Kyiv, March 13, 2014. In late 2013 experts predicted that the Russian economy would suffer due to lower gas and oil prices, an outflow of capital, a deep crisis in the country’s financial system, and unreasonably high costs for hosting the Olympics, according to finance.obozrevatel.com. Therefore, it was expected that Russia should have a “calm” spring that would allow it to catch its breath. However, President Putin seems to have decided otherwise. By de facto declaring war on Ukraine, in the process he also declared war on his own country’s economy.
On March 1 the Russian Federation Council authorized the President Vladimir Putin to send troops to Ukraine; two days later during the first minutes of trading, the euro rose by more than a ruble and the dollar – by 80 kopecks. Even though the Central Bank of Russia undertook massive currency interventions (spending USD 10-11 billion) it could barely slow down the dynamics of the ruble’s fall. The same day large Russian companies’ stocks lost 13 percent in price. On March 3 the Russian stock market lost 15 percent of its overall value.
Obozrevatel compares such damage to the losses Russia faced in its 2008 during the war with Georgia: in 2008 the market lost 10 percent, however, this happened in a week, while in the current situation the 15 percent was lost in several hours. In the week when Russia’s occupation of Crimea began, the ruble went down 10.5 percent against the U.S. dollar. Russia’s GDP is expected to drop below the projected growth rate in the first half of 2014.
In terms of hard numbers – the cost of Russian intervention in Ukrainian Crimea so far has been estimated at USD 50-70 billion (according to different sources). Should the U.S. and the EU follow up on their statements and employ political and economic sanctions against Russia and targeted sanctions against persons responsible for occupying Crimea, these numbers will grow dramatically.
Reportedly, despite such a dangerous economic situation, the Russian government is preparing to allocate 35 billion rubles (USD 900 million) worth of immediate financial support to Crimea. Still, if Russia succeeds in breaking Crimea away from Ukraine, in the following three years the Russian Federation will have to provide USD 20 billion (USD 6 billion annually for energy, water and food supply, and building a bridge between Kerch and Taman peninsula). Moreover, Crimea contributed only 34 percent of its budget, while the rest was covered by Ukrainian state budget disbursements. Therefore, Russia’s economic conditions are likely to further worsen as it will have to prop up Crimea’s worsening economy.

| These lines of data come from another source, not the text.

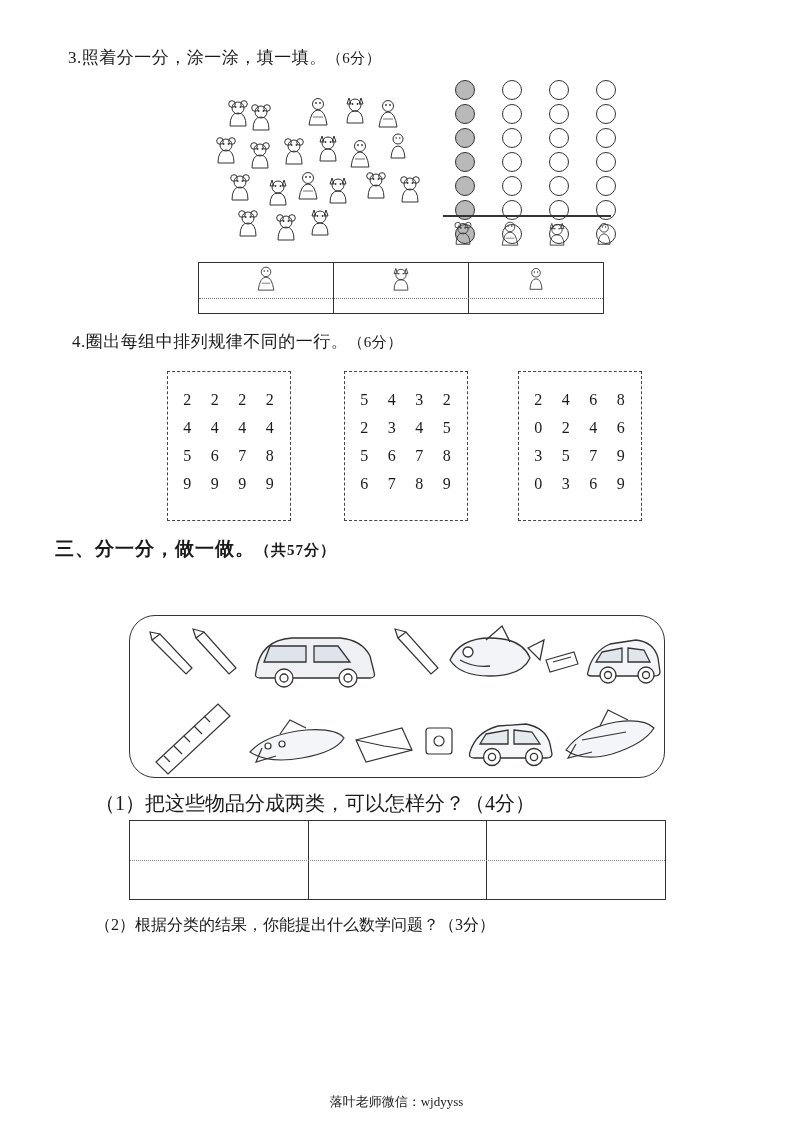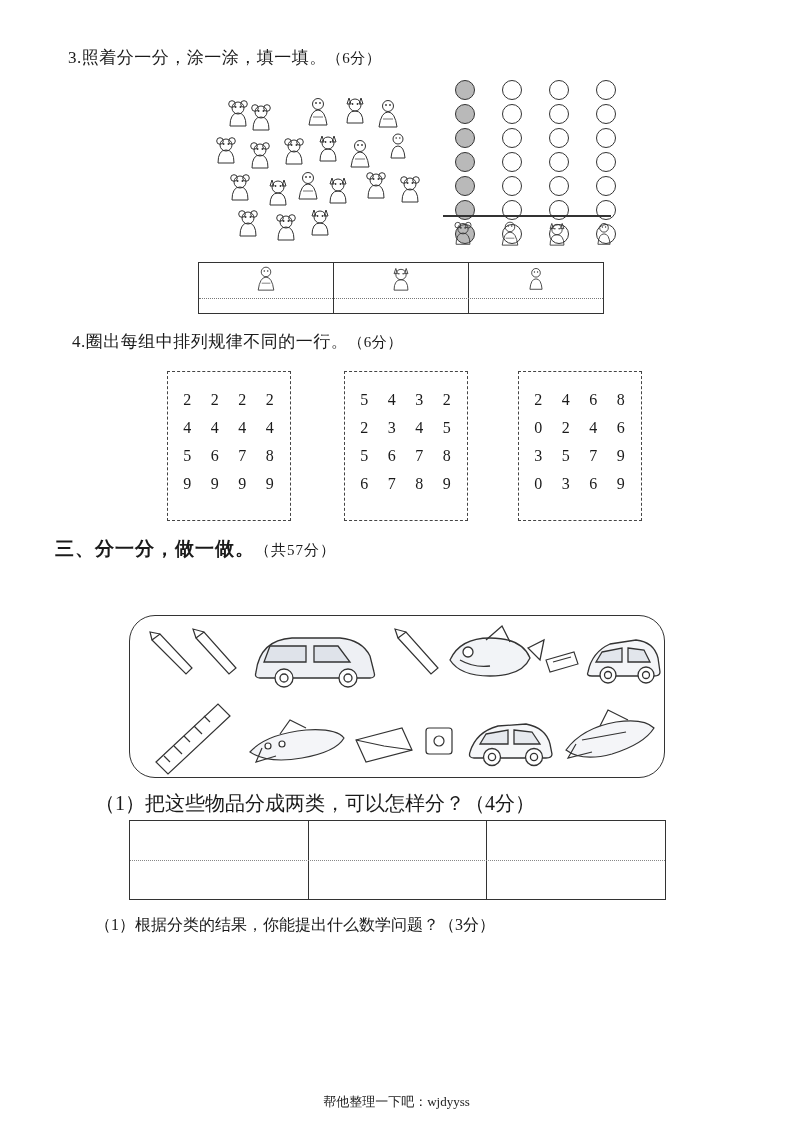--- a/index.html
+++ b/index.html
@@ -79,7 +79,7 @@
 
   
   #sec3 { position:absolute; left:55px; top:536px; font-size:19px; font-weight:bold; letter-spacing:1px; }
-  #sec3 .sc { font-weight:normal; font-size:15px; }
+  #sec3 .sc { font-weight:bold; font-size:15px; }
 
   #q1 { position:absolute; left:72px; top:573px; font-size:16px; letter-spacing:0.5px; }
 

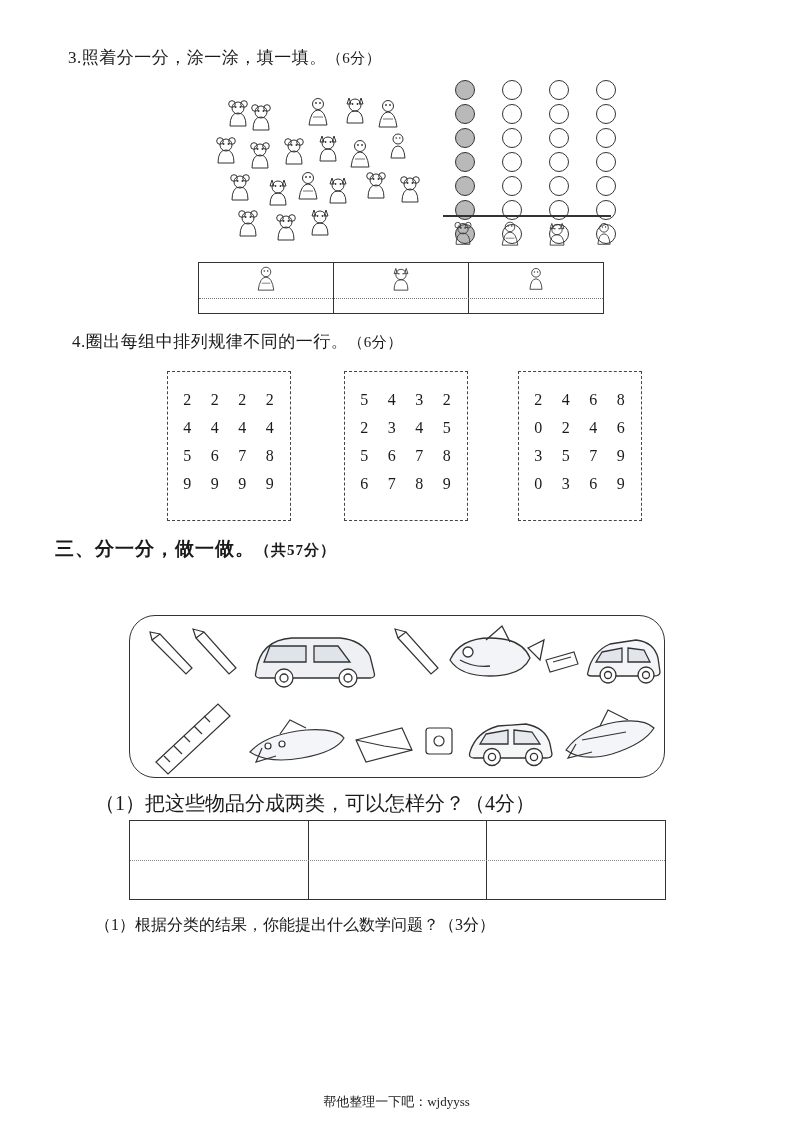--- a/index.html
+++ b/index.html
@@ -631,7 +631,7 @@
   </div>
   <div id="ans-dash"></div>
 
-  <div id="q1-2">（1）根据分类的结果，你能提出什么数学问题？（3分）</div>
+  <div id="q1-2">（2）根据分类的结果，你能提出什么数学问题？（3分）</div>
 
   <div id="footer">帮他整理一下吧：wjdyyss</div>
 </div>

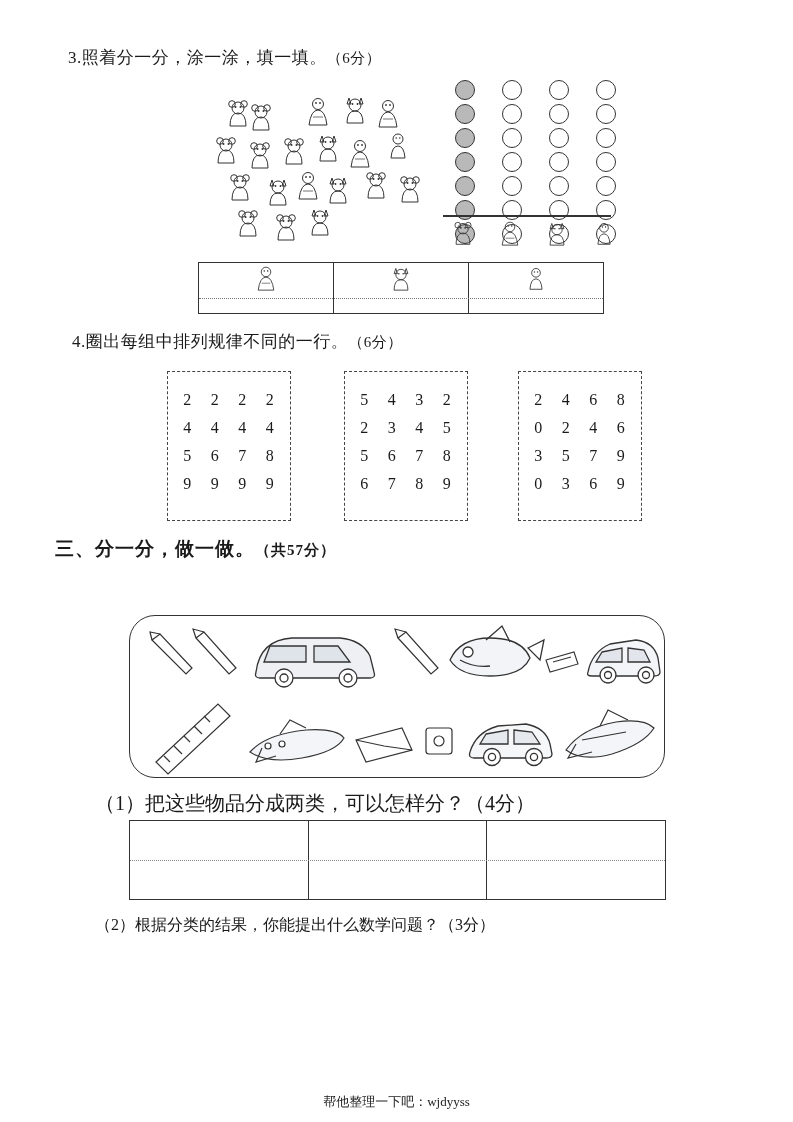--- a/index.html
+++ b/index.html
@@ -633,7 +633,7 @@
 
   <div id="q1-2">（2）根据分类的结果，你能提出什么数学问题？（3分）</div>
 
-  <div id="footer">帮他整理一下吧：wjdyyss</div>
+  <div id="footer">落叶老师微信：wjdyyss</div>
 </div>
 
 </body></html>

The Crimean outlook is very similar to that of 2008 Abkhazia (Georgia’s breakaway territory): in the first few years Russia granted financial support to Abkhazia, provided for 70 percent of its budget, and invested in its infrastructure. Then, financial support dwindled, and so did tourists and profits from the region’s wine industry. Around half of funds allocated to the region were lost to corruption and stolen by local authorities.